Eighty-nine Caucasian women with PCOS were submitted to hyperinsulinemic-euglycemic clamp. Respiratory exchange ratios were evaluated at baseline and during hyperinsulinemia by indirect calorimetry to quantify substrate oxidative metabolism. Total testosterone was measured by liquid chromatography mass spectrometry and free testosterone by equilibrium dialysis.

METHODS

Outpatients were seen in a tertiary care academic center.

METHODS

Metabolic flexibility was assessed by the change in respiratory quotient upon insulin stimulation.

RESULTS

Sixty-five of the 89 PCOS women (73%) had increased serum free testosterone, 68 (76%) were insulin resistant, and 62 (70%) had an impaired metabolic flexibility. Comparison of hyperandrogenemic and normoandrogenemic women showed that the 2 subgroups were of similar age but differed in terms of several anthropometric and metabolic features. In particular, hyperandrogenemic women had greater body mass index (32.9 ± 1.0 vs 24.7 ± 0.9 kg/m(2), P < .001) and lower glucose utilization during the clamp (9.2 ± 0.4 vs 10.9 ± 0.7 mg/kg fat-free mass · min, P = .023) and metabolic flexibility (0.09 ± 0.06 vs 0.12 ± 0.01, P = .014).
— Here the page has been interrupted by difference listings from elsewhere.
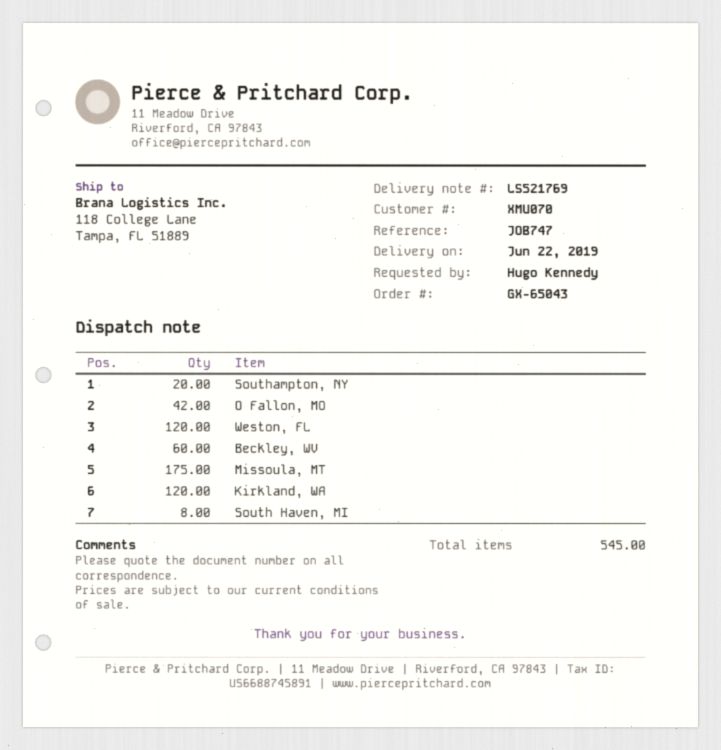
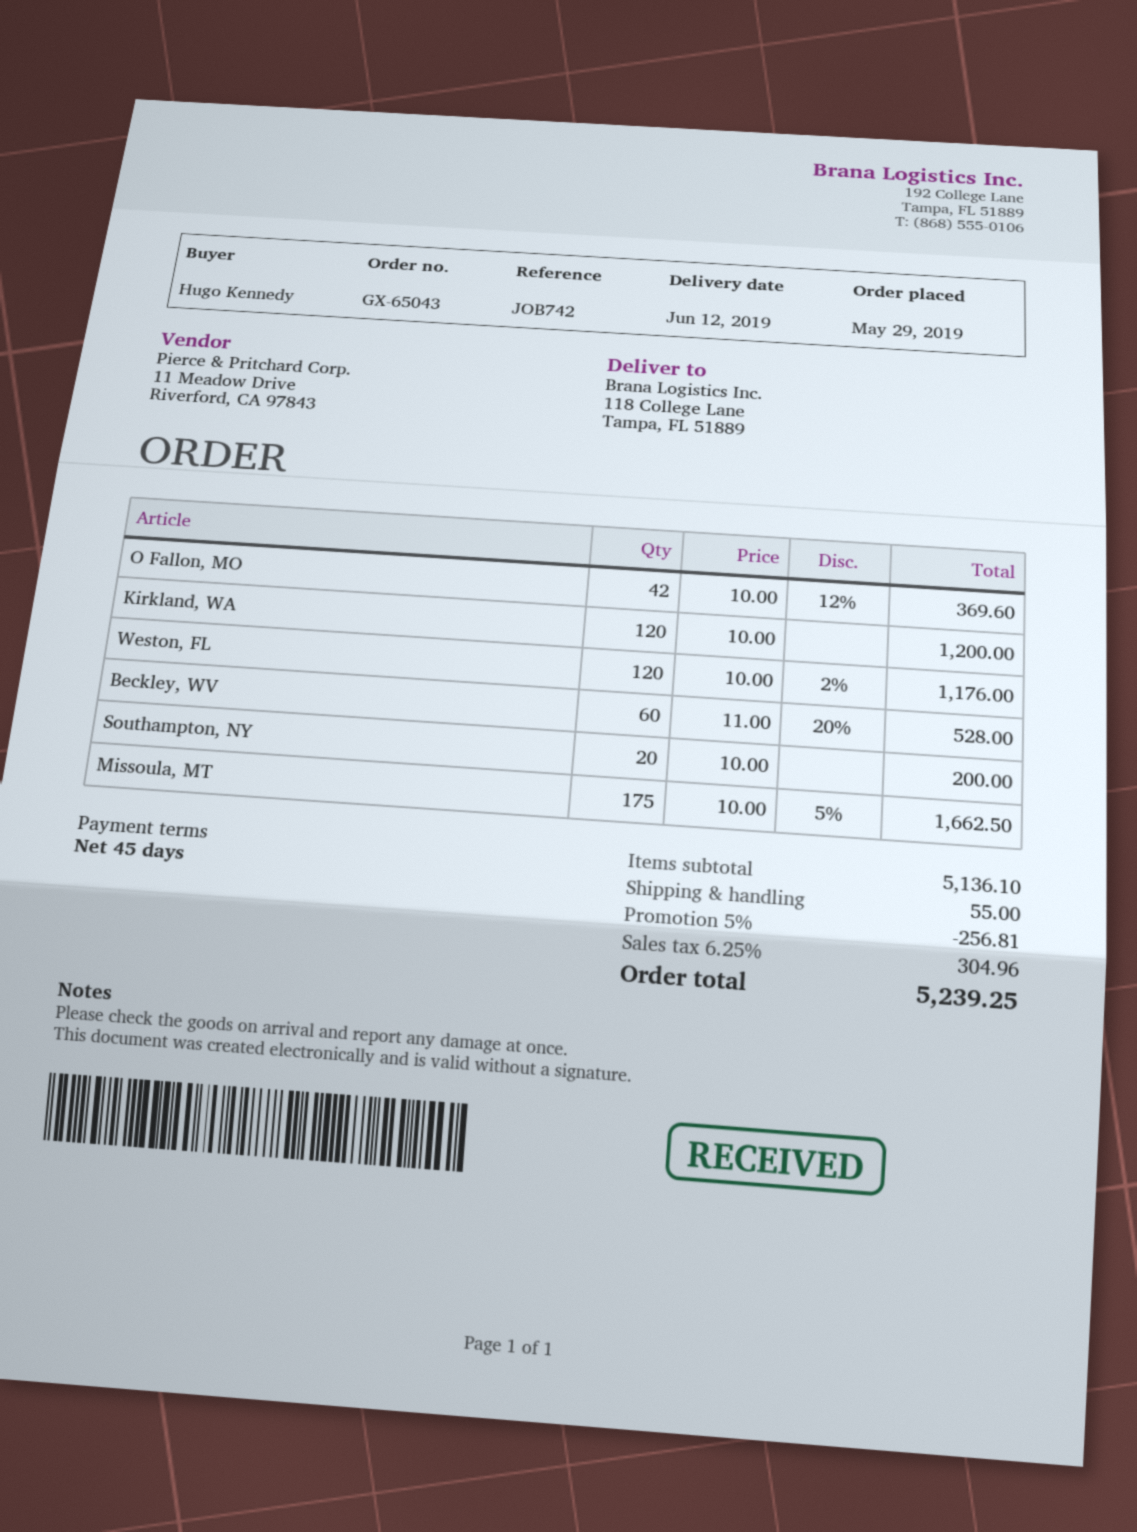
delivery date: 2019-06-22 -> 2019-06-12
reference: JOB747 -> JOB742
South Haven, MI: 8 -> none

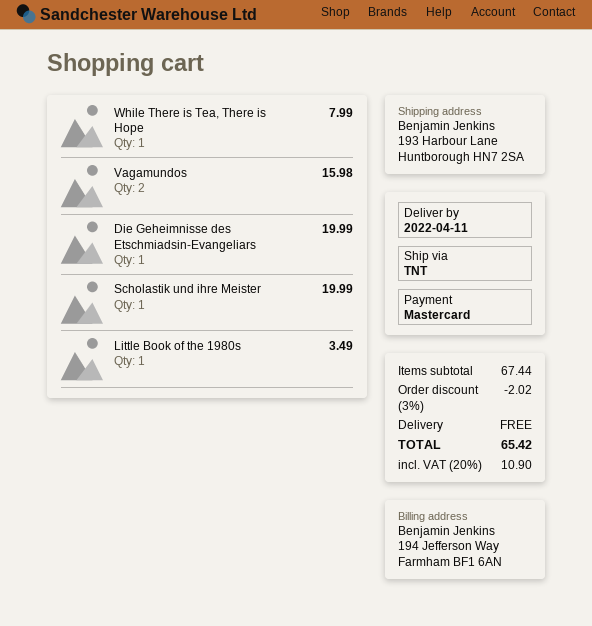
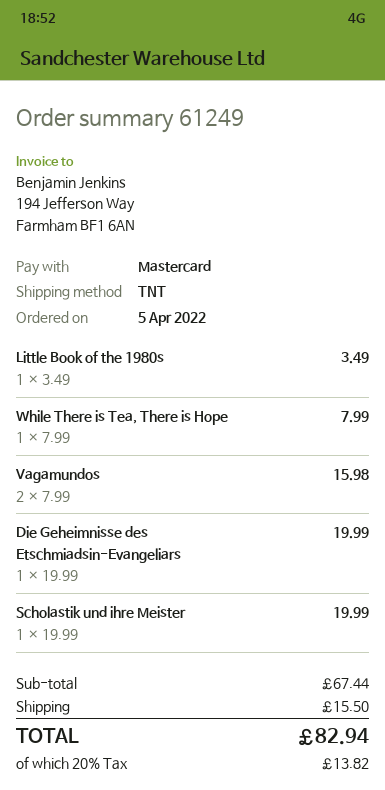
discount: 3% = 2.02 -> none
shipping: 0.00 -> 15.50
tax: 20% = 10.90 -> 20% = 13.82
total: 65.42 -> 82.94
In univariate analysis, metabolic flexibility was associated with several anthropometric, endocrine, and metabolic features. In multivariate analysis, this feature was directly associated with baseline respiratory quotient and insulin sensitivity and inversely with free testosterone and free fatty acids concentrations under insulin suppression (R(2) = 0.634, P < .001).

CONCLUSIONS

Metabolic inflexibility is a feature of PCOS women. Both insulin resistance and androgen excess might contribute to this abnormality.